Fast substring search, tree serialization order, playing cartpole by hand
Week 5, day 4 at Recurse F2’25
substring search is naively O(mn), but can be done in O(m + n) with O(1) space
Say:
- len(haystack) = n
- len(needle) = m
Naively, O(mn):
- for each character in n as start
- check each character in m matches
Fancier techniques precompute information into tables, jump around cleverly, and/or use hashing.
Exhaustive resource:
http://www-igm.univ-mlv.fr/~lecroq/string/index.html
Wikipedia has a whole page, here’s the table: https://en.wikipedia.org/wiki/String-searching_algorithm#Single-pattern_algorithms
python’s implementation has a short note about their approach: https://github.com/python/cpython/blob/main/Objects/stringlib/fastsearch.h#L5-L8
… and a much longer writeup with lots of examples: https://github.com/python/cpython/blob/main/Objects/stringlib/stringlib_find_two_way_notes.txt
This is a cool instance where Python’s built-in approach:
- looks the size of your inputs
- guesses the fastest algorithm to use for your case
- implements sophisticated algorithm(s) to do so
- and provides a writeup of how they did it
If I ever wanted to implement one, it seems like Rabin-Karp might be the simplest. It uses a rolling hash:
- O(m) - hash needle
- O(m) - hash first m of haystack
- O(n) - slide window of size m over haystack (really O(n - m))
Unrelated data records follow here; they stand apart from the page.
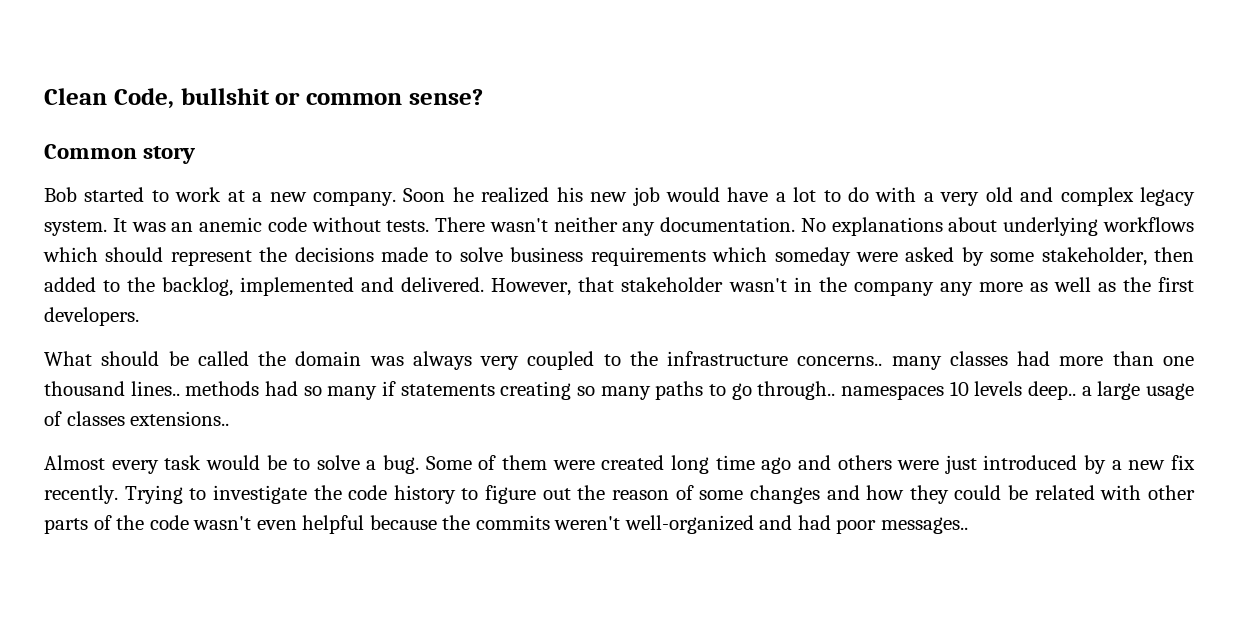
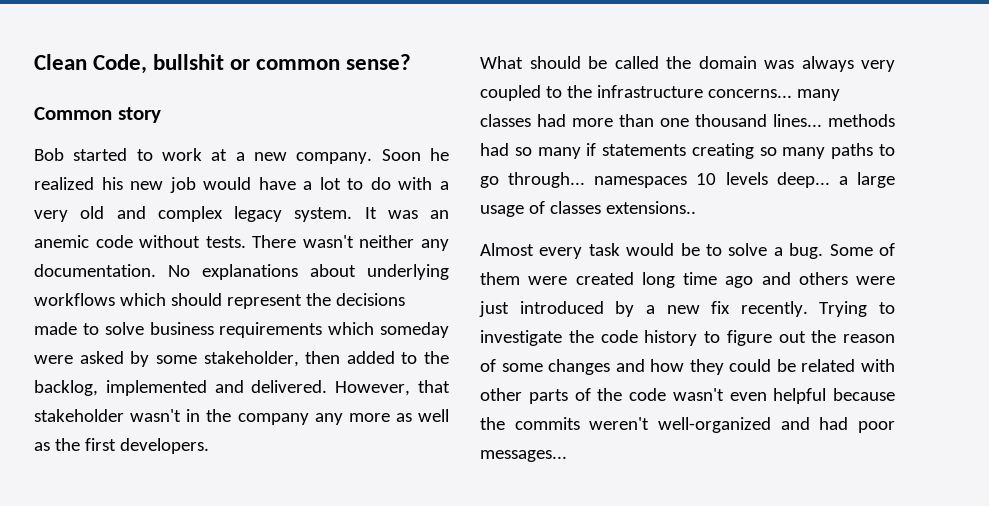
[797,356,883,366] concerns.. -> [707,89,792,98] concerns...
[130,381,180,396] lines.. -> [773,114,822,127] lines...
[757,381,836,400] through.. -> [508,172,586,188] through...
[1027,381,1076,400] deep.. -> [776,172,830,188] deep...
[881,517,969,534] messages.. -> [480,450,567,462] messages...

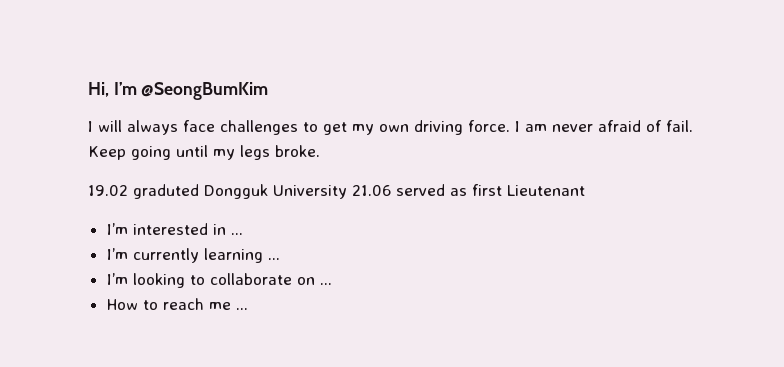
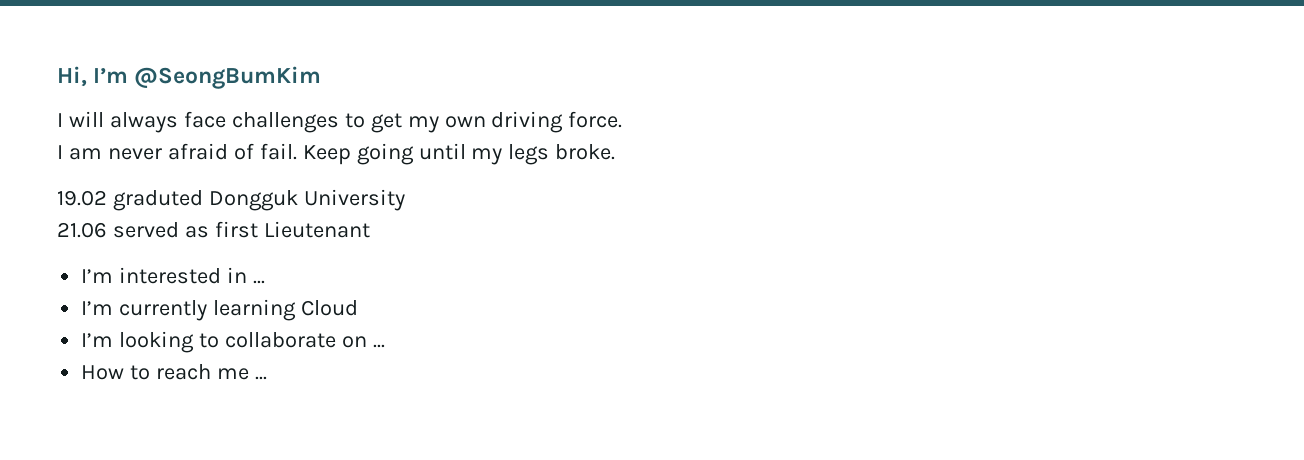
(510, 126) none -> (623, 119) //
(347, 192) none -> (405, 200) //
[267,258,280,260] ... -> [301,300,359,316] Cloud

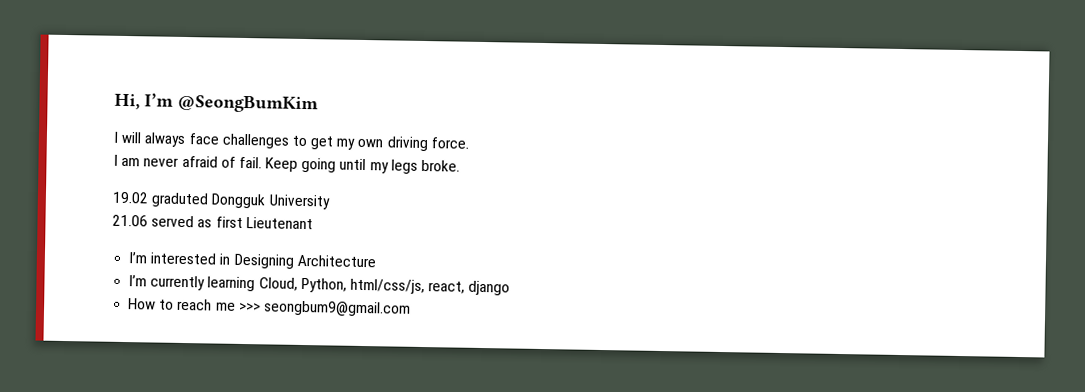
[253,280,266,284] ... -> [233,253,376,269] Designing Architecture
[301,300,359,316] [81,331,385,353] Cloud // I’m looking to collaborate on ... -> [258,277,511,296] Cloud, Python, html/css/js, react, django
[254,376,267,380] ... -> [238,300,411,317] >>> seongbum9@gmail.com

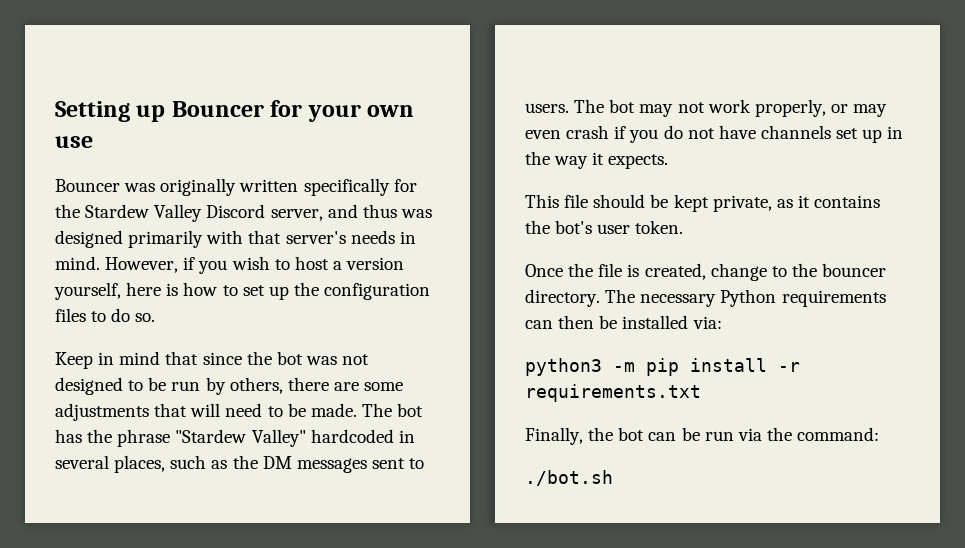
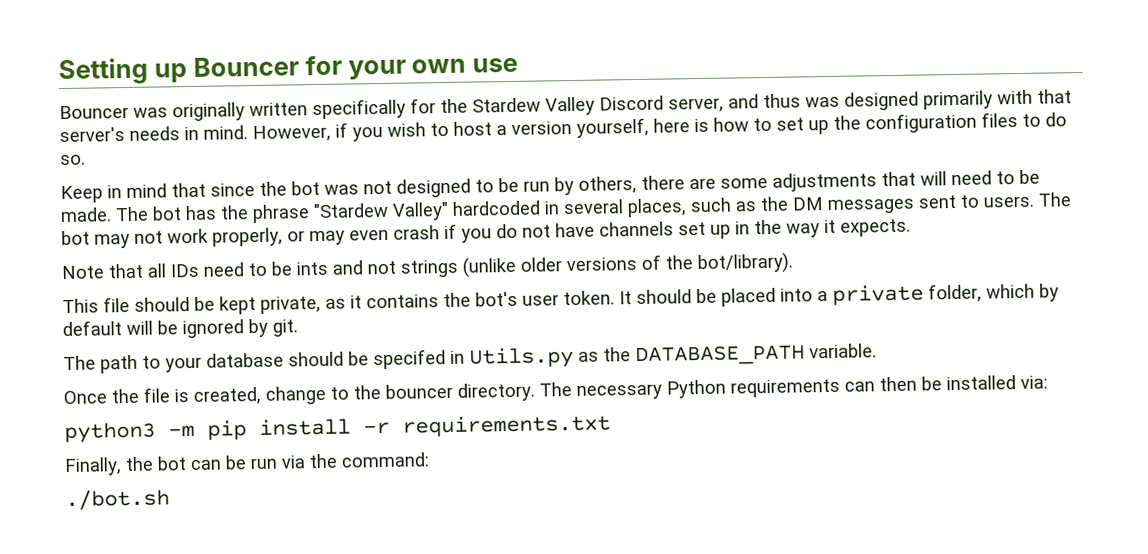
(669, 161) none -> [61,252,793,280] // Note that all IDs need to be ints and not strings (unlike older versions of the bot/library).
(684, 227) none -> [619,283,1059,307] [62,318,298,339] [63,343,877,374] It should be placed into a private folder, which by default will be ignored by git. // The path to your database should be specifed in Utils.py as the DATABASE_PATH variable.

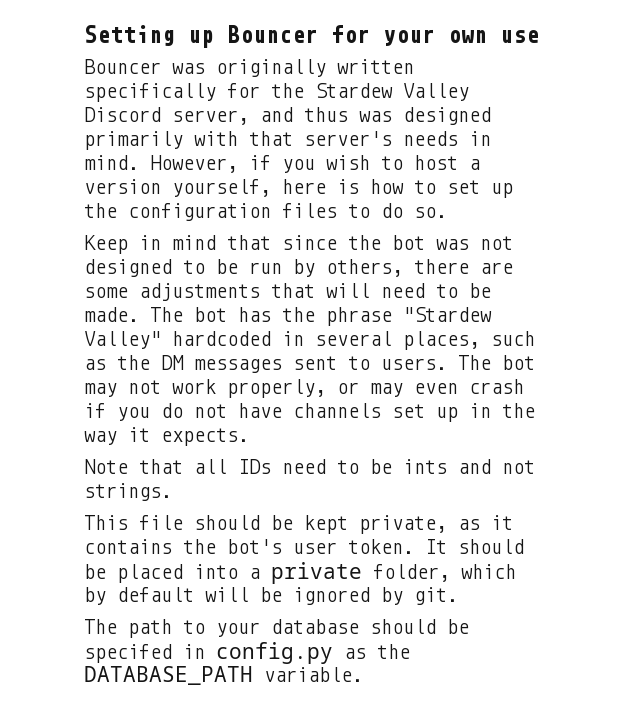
[400,252,793,278] strings (unlike older versions of the bot/library). -> [84,483,172,501] strings.
[469,347,574,369] Utils.py -> [216,642,333,664] config.py
[63,375,1048,405] [64,414,611,444] [64,452,429,477] [65,488,170,511] // Once the file is created, change to the bouncer directory. The necessary Python requirements can then be installed via: // python3 -m pip install -r requirements.txt // Finally, the bot can be run via the command: // ./bot.sh -> (363, 674) none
- O(1) removing last character from hash and adding new one in
- O(m) on hash match, check all characters to verify (ideally just once)
So worst case O(nm) time if bad hash and lots of collisions, though ought to be O(n + m).
O(1) space, as each hash is a single are number.
tree serialization order matters
Assume you are serializing a binary tree, and you render the nulls. You can do pre-order, in-order, or post-order traversals. Which one(s) will give you an unambiguous representation of the tree?
| order | unambiguous serialization with nulls? |
|---|---|
| pre | yes |
| in | no |
| post | yes |
This was surprising to me. And I still have a rough intuition of parts of it, but not of the whole thing.
It makes sense that pre- and post-order traversals make unambiguous serializations, because they can be used to unambiguously represent pre/post-fix math expressions.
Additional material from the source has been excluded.